The beauty of New Amsterdam season 4, episode 1 is that among all this carnage it still manages to find slivers of hope and warmth, and not the kind caused by another explosion going off in the hospital. In another flashback, Max tries to talk Helen into agreeing to a long-distance relationship with such a believable, earnest sense of desperation that both she and the audience can’t help but be charmed by his efforts. Dr. Wilder, barely even employed at this point, immediately starts to take post-blast responsibilities into her own hands. Even Floyd and Lyn share a tender scene that makes their relationship seem halfway believable.

And then we cut back to Iggy and things just get silly and overblown. It’s the show’s usual MO, after all, oscillating between achingly sincere and too ridiculous to be believed. It’s the same thing when Leyla confronts Lauren about her obvious favoritism and it almost immediately leads to Lauren deducing what is wrong with her patient, a former basketball player named Brandon Dover who came in with gout, was medicated, and then almost died. There are always too many coincidences in episodes of New Amsterdam. Increasingly there’s a thread of topicality, too. While “More Joy” thankfully doesn’t succumb to the kind of hapless posturing that the worst episodes of the previous season did, it still can’t help but have Covid be the link between the arson attacks. A disgruntled janitor who Max passingly asked to make one of the former Covid units a bit sunnier is to blame. His wife died in one of those units, and, thanks to regulations and protocol, he wasn’t even allowed inside to say goodbye to her. Now he wants to torch those graveyards to the ground, but he hasn’t realized that one of them has returned to its original purpose as the hospital’s daycare facility, where Luna is.

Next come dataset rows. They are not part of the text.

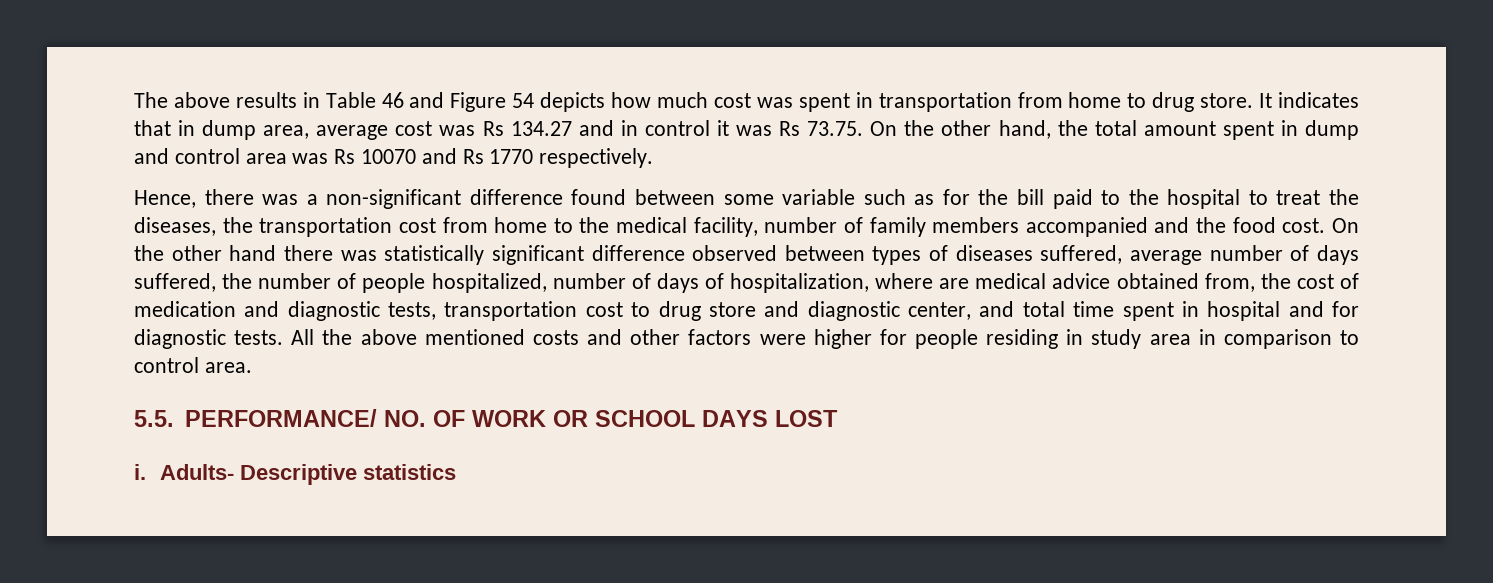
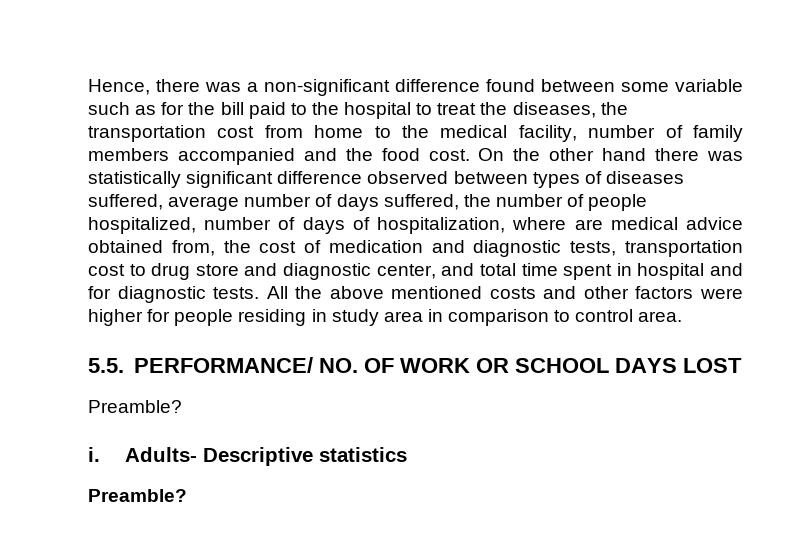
- The above results in Table 46 and Figure 54 depicts how much cost was spent in transportation from home to drug store. It indicates that in dump area, average cost was Rs 134.27 and in control it was Rs 73.75. On the other hand, the total amount spent in dump and control area was Rs 10070 and Rs 1770 respectively.
  5.5. PERFORMANCE/ NO. OF WORK OR SCHOOL DAYS LOST
+ Preamble?
  Adults- Descriptive statistics
+ Preamble?

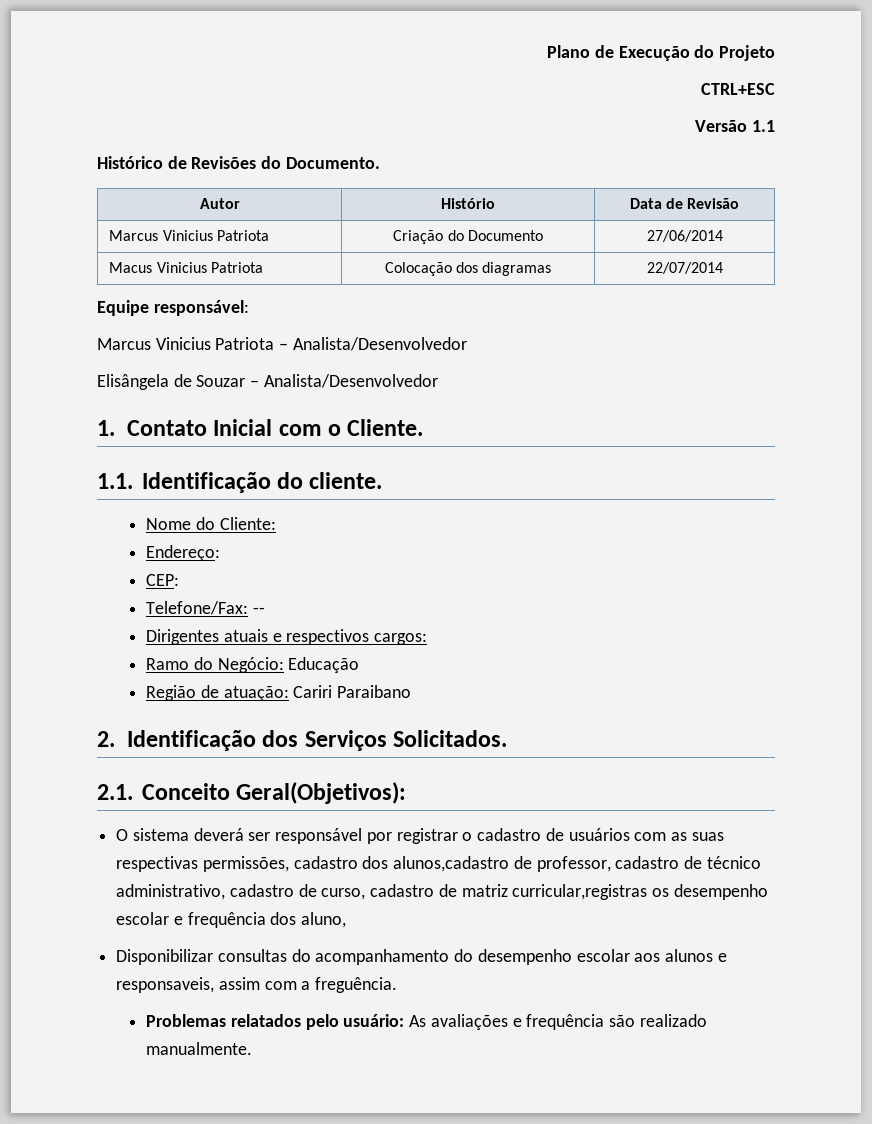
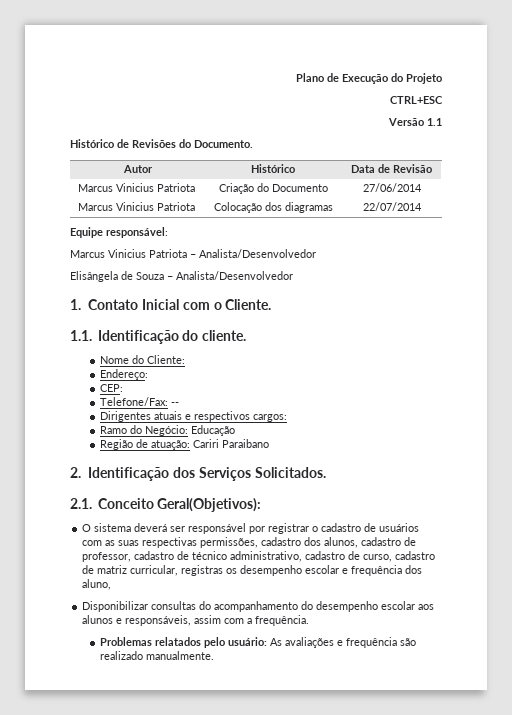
- Autor | Histório | Data de Revisão
+ Autor | Histórico | Data de Revisão
- Macus Vinicius Patriota | Colocação dos diagramas | 22/07/2014
+ Marcus Vinicius Patriota | Colocação dos diagramas | 22/07/2014
- Elisângela de Souzar – Analista/Desenvolvedor
+ Elisângela de Souza – Analista/Desenvolvedor
- O sistema deverá ser responsável por registrar o cadastro de usuários com as suas respectivas permissões, cadastro dos alunos,cadastro de professor, cadastro de técnico administrativo, cadastro de curso, cadastro de matriz curricular,registras os desempenho escolar e frequência dos aluno,
+ O sistema deverá ser responsável por registrar o cadastro de usuários com as suas respectivas permissões, cadastro dos alunos, cadastro de professor, cadastro de técnico administrativo, cadastro de curso, cadastro de matriz curricular, registras os desempenho escolar e frequência dos aluno,
- Disponibilizar consultas do acompanhamento do desempenho escolar aos alunos e responsaveis, assim com a freguência.
+ Disponibilizar consultas do acompanhamento do desempenho escolar aos alunos e responsáveis, assim com a frequência.

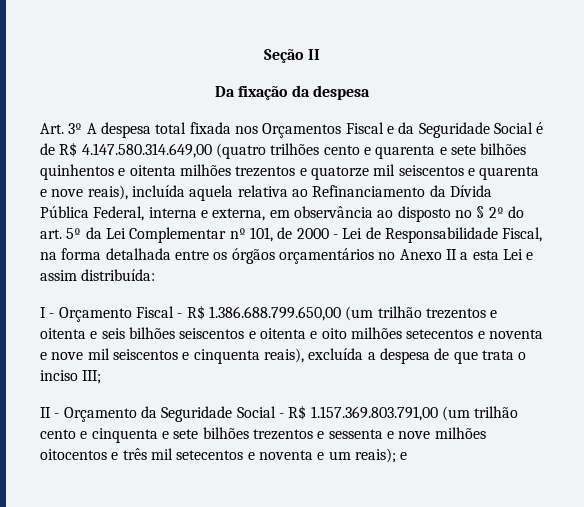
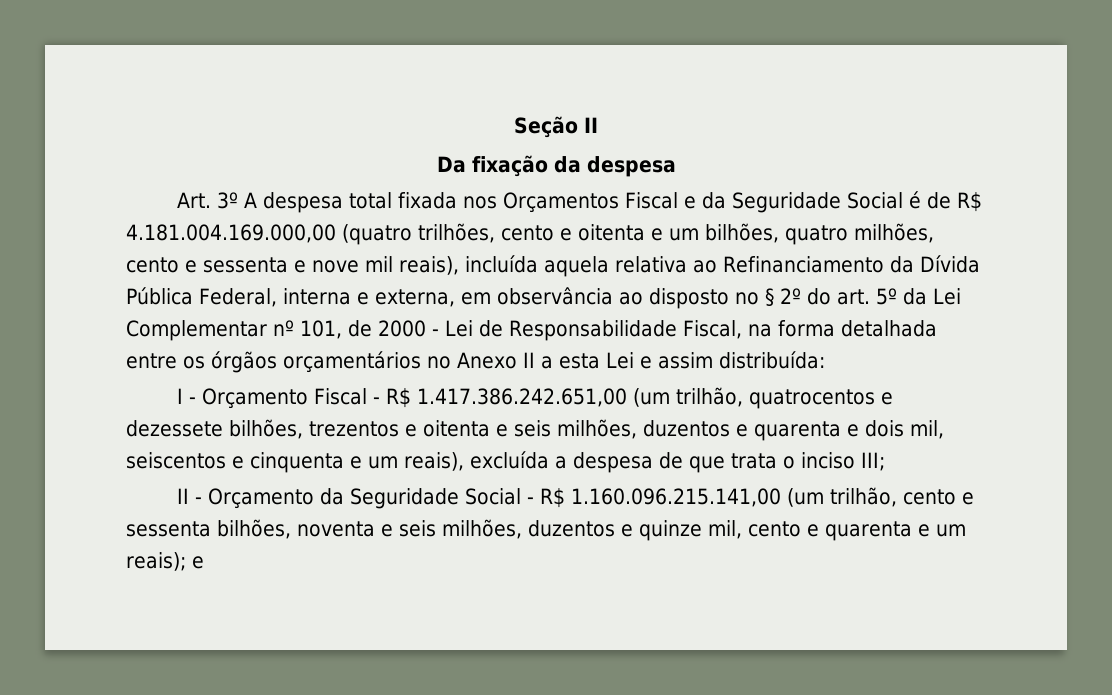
- Art. 3º A despesa total fixada nos Orçamentos Fiscal e da Seguridade Social é de R$ 4.147.580.314.649,00 (quatro trilhões cento e quarenta e sete bilhões quinhentos e oitenta milhões trezentos e quatorze mil seiscentos e quarenta e nove reais), incluída aquela relativa ao Refinanciamento da Dívida Pública Federal, interna e externa, em observância ao disposto no § 2º do art. 5º da Lei Complementar nº 101, de 2000 - Lei de Responsabilidade Fiscal, na forma detalhada entre os órgãos orçamentários no Anexo II a esta Lei e assim distribuída:
+ Art. 3º A despesa total fixada nos Orçamentos Fiscal e da Seguridade Social é de R$ 4.181.004.169.000,00 (quatro trilhões, cento e oitenta e um bilhões, quatro milhões, cento e sessenta e nove mil reais), incluída aquela relativa ao Refinanciamento da Dívida Pública Federal, interna e externa, em observância ao disposto no § 2º do art. 5º da Lei Complementar nº 101, de 2000 - Lei de Responsabilidade Fiscal, na forma detalhada entre os órgãos orçamentários no Anexo II a esta Lei e assim distribuída:
- I - Orçamento Fiscal - R$ 1.386.688.799.650,00 (um trilhão trezentos e oitenta e seis bilhões seiscentos e oitenta e oito milhões setecentos e noventa e nove mil seiscentos e cinquenta reais), excluída a despesa de que trata o inciso III;
+ I - Orçamento Fiscal - R$ 1.417.386.242.651,00 (um trilhão, quatrocentos e dezessete bilhões, trezentos e oitenta e seis milhões, duzentos e quarenta e dois mil, seiscentos e cinquenta e um reais), excluída a despesa de que trata o inciso III;
- II - Orçamento da Seguridade Social - R$ 1.157.369.803.791,00 (um trilhão cento e cinquenta e sete bilhões trezentos e sessenta e nove milhões oitocentos e três mil setecentos e noventa e um reais); e
+ II - Orçamento da Seguridade Social - R$ 1.160.096.215.141,00 (um trilhão, cento e sessenta bilhões, noventa e seis milhões, duzentos e quinze mil, cento e quarenta e um reais); e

New Amsterdam season 4 premiere – ending explained

This guy is taken in without any fuss or further destruction. Iggy explains to his staff that there will always be some patients who consume them, who terrify them, who ruin their family dinners and first dates, and that healing souls comes with a hefty price tag. But when he asks for volunteers to work with the friendly neighborhood pyromaniac, Mary W., every single one of them puts up their hands. Lauren, meanwhile, figures out that Brandon is dyslexic, which is why he messed up his medicine dosage, and gives Leyla a telling off in front of the entire ED. Floyd swaps his surgery music from Bill Withers to Cam’Ron, which Dr. Baptiste immediately intuits as him celebrating his love life being on the mend. Dr. Wilder happily explains that, while she would love to work at New Amsterdam, she couldn’t possible replace Helen, and advises Max not to let her go.

But that, fittingly, leads to a bit of a curveball to cap New Amsterdam season 4, episode 1 off. When Helen finally meets Max at their usual spot on the hospital’s roof, Dr. Wilder’s advice is rattling around his head. What he has realized is that, like the title of the episode, what he needs is more joy. And Helen is that joy. So, far from having found a replacement for her, he has found a replacement for him. He’ll be going to England with her. But what kind of show will he be leaving behind?